>>>>>

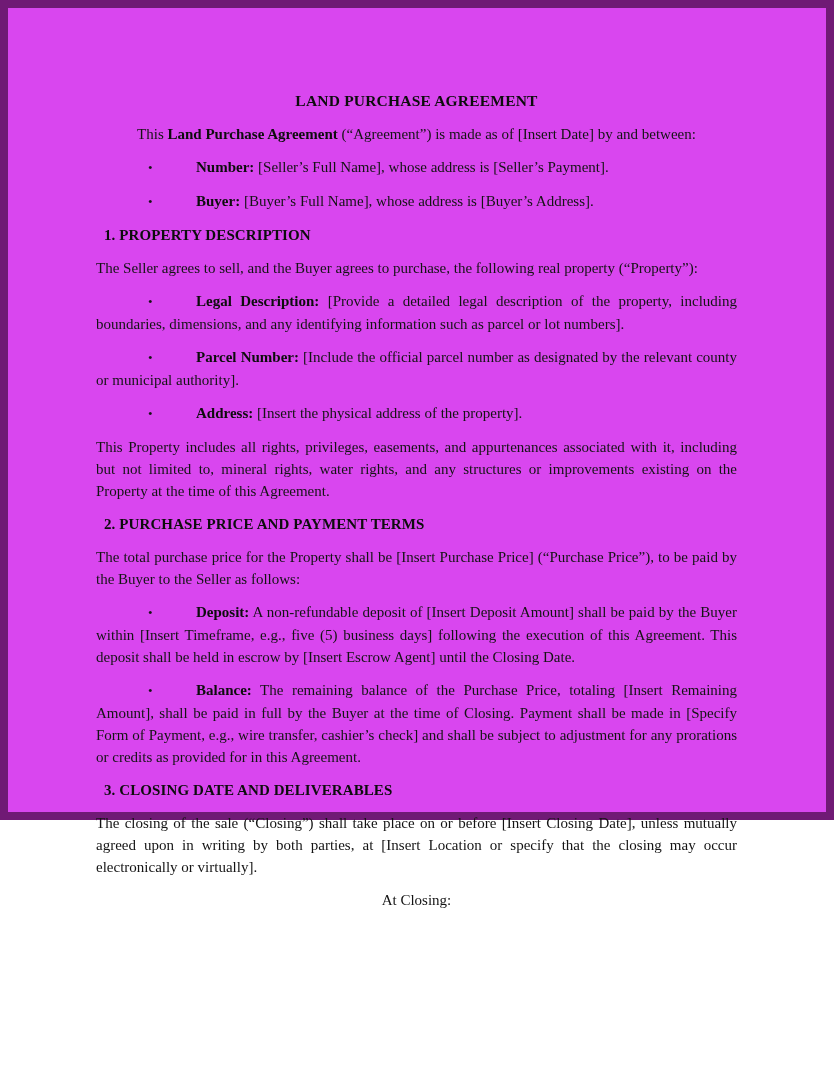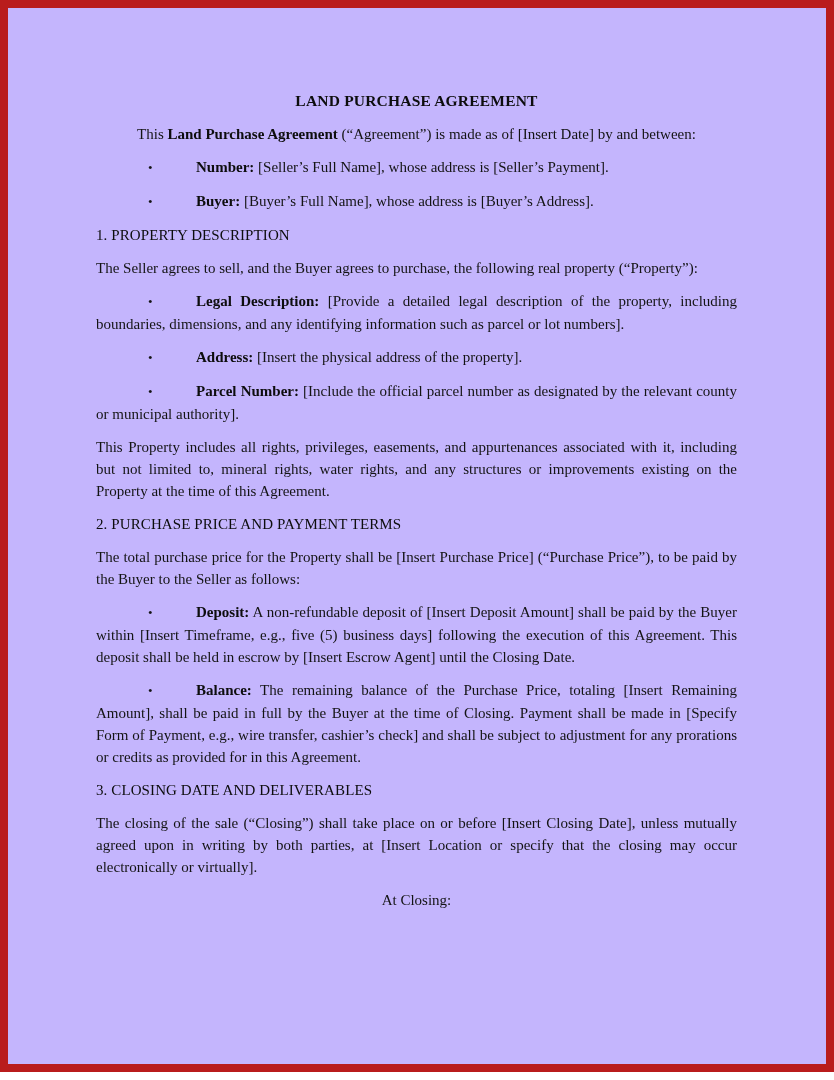--- a/index.html
+++ b/index.html
@@ -16,9 +16,9 @@
   .page-frame {
     box-sizing: border-box;
     width: 834px;
-    height: 1072px;
-    border: 8px solid #b91c1c;
-    background: #c4b5fd;
+    height: 820px;
+    border: 8px solid #701a75;
+    background: #d946ef;
     position: relative;
   }
   .page-body {

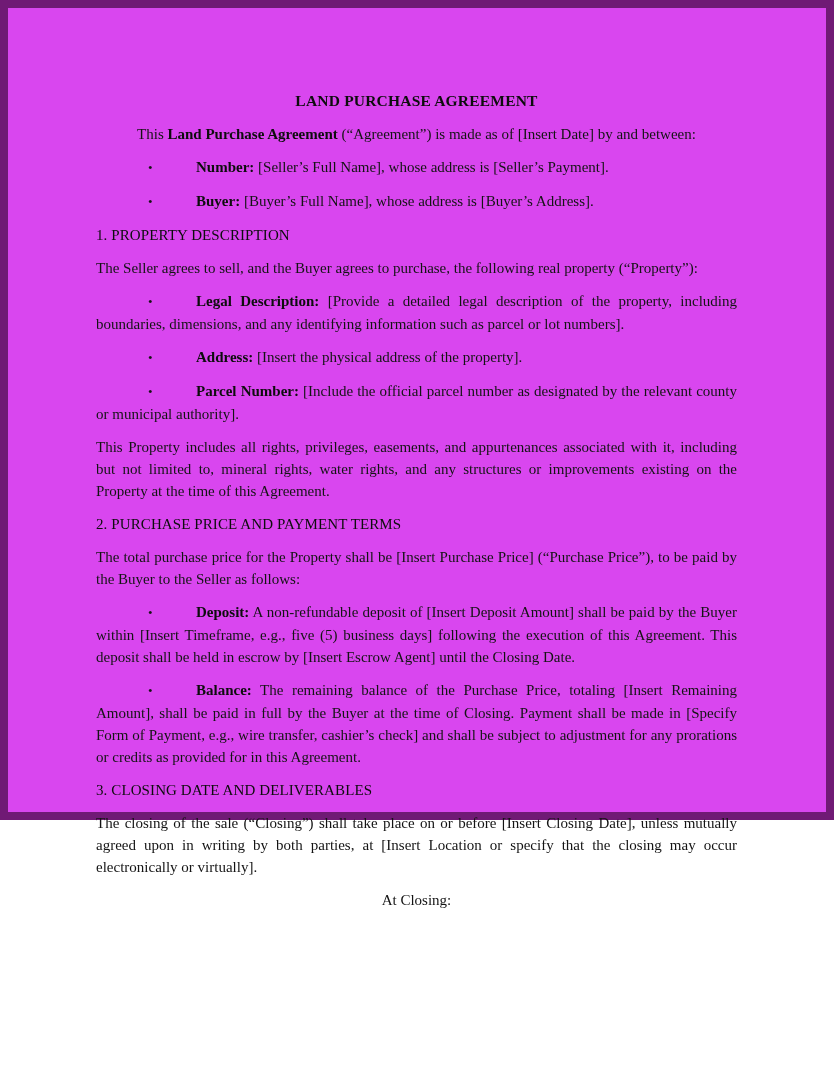--- a/index.html
+++ b/index.html
@@ -53,10 +53,10 @@
     text-align: center;
   }
   h2.section-heading {
-    margin: 0 0 11px 0;
+    margin: 0 0 11px 8px;
     font-size: 15px;
     line-height: 22px;
-    font-weight: normal;
+    font-weight: bold;
     color: #0d0d0d;
     text-align: left;
     letter-spacing: 0.1px;

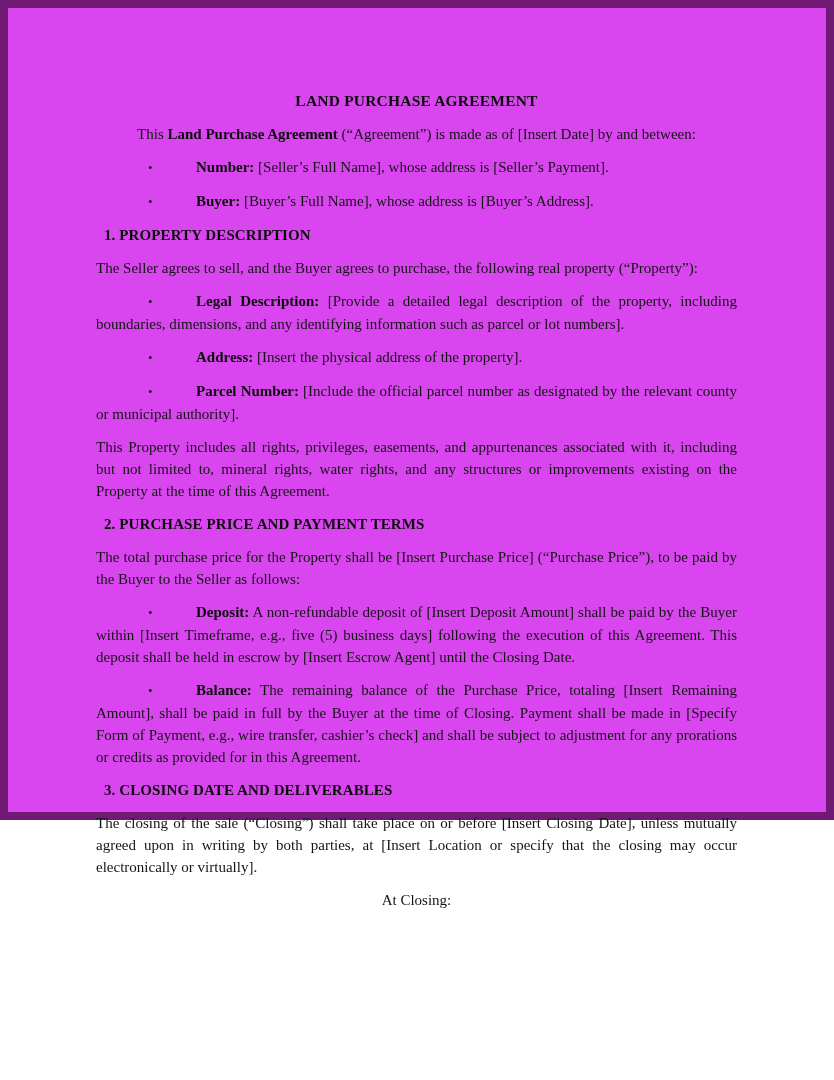--- a/index.html
+++ b/index.html
@@ -111,9 +111,9 @@
 
     <div class="bullet-row"><span class="bullet-indent"></span><span class="bullet-glyph">•</span><b>Legal Description:</b><span> [Provide a detailed legal description of the property, including boundaries, dimensions, and any identifying information such as parcel or lot numbers].</span></div>
 
+    <div class="bullet-row"><span class="bullet-indent"></span><span class="bullet-glyph">•</span><b>Parcel Number:</b><span> [Include the official parcel number as designated by the relevant county or municipal authority].</span></div>
+
     <div class="bullet-row"><span class="bullet-indent"></span><span class="bullet-glyph">•</span><b>Address:</b><span> [Insert the physical address of the property].</span></div>
-
-    <div class="bullet-row"><span class="bullet-indent"></span><span class="bullet-glyph">•</span><b>Parcel Number:</b><span> [Include the official parcel number as designated by the relevant county or municipal authority].</span></div>
 
     <p class="para">This Property includes all rights, privileges, easements, and appurtenances associated with it, including but not limited to, mineral rights, water rights, and any structures or improvements existing on the Property at the time of this Agreement.</p>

<<<<<

YOUR INSTRUCTIONS: Provide the number of lines above containing "background" and nothing else.

RESULT FOR THIS TASK: 2